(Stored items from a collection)

....................

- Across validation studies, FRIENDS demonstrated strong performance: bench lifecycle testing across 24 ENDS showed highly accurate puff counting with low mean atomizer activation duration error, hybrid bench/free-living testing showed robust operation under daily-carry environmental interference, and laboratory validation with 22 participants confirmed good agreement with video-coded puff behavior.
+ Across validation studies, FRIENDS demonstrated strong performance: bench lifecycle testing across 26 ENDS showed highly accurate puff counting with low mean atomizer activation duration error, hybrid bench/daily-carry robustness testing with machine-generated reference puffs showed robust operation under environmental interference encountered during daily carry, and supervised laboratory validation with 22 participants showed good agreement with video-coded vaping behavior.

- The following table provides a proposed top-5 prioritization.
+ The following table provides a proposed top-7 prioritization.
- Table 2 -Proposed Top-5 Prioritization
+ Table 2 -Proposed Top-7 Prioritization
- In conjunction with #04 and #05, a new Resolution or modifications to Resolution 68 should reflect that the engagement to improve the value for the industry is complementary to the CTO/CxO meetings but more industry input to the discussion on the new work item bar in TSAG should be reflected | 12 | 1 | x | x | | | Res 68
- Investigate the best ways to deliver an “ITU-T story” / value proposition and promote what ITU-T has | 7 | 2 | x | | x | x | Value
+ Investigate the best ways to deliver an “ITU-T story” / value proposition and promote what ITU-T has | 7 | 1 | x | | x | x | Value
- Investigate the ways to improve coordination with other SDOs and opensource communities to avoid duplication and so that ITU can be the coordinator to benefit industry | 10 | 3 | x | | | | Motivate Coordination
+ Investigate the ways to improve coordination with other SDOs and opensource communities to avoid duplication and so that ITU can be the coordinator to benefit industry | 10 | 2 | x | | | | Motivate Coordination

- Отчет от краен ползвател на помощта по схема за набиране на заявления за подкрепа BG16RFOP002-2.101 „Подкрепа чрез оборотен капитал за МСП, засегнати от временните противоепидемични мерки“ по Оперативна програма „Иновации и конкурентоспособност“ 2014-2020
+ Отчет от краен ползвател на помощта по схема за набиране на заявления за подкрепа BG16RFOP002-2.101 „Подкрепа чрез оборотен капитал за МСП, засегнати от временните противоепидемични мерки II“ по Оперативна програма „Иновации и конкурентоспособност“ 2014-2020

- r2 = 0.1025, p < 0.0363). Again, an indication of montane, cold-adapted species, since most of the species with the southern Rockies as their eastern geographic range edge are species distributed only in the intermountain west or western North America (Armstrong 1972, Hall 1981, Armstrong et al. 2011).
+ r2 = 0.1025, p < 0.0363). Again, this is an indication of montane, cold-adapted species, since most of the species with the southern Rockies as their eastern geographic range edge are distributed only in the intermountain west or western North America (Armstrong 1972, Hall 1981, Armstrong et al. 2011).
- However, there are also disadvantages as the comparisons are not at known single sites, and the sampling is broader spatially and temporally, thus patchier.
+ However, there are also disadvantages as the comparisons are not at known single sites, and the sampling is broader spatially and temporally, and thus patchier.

....................

WHAT IS NEEDED: Return each line from the data where the string "west" can be found.

SOLUTION:
- r2 = 0.1025, p < 0.0363). Again, an indication of montane, cold-adapted species, since most of the species with the southern Rockies as their eastern geographic range edge are species distributed only in the intermountain west or western North America (Armstrong 1972, Hall 1981, Armstrong et al. 2011).
+ r2 = 0.1025, p < 0.0363). Again, this is an indication of montane, cold-adapted species, since most of the species with the southern Rockies as their eastern geographic range edge are distributed only in the intermountain west or western North America (Armstrong 1972, Hall 1981, Armstrong et al. 2011).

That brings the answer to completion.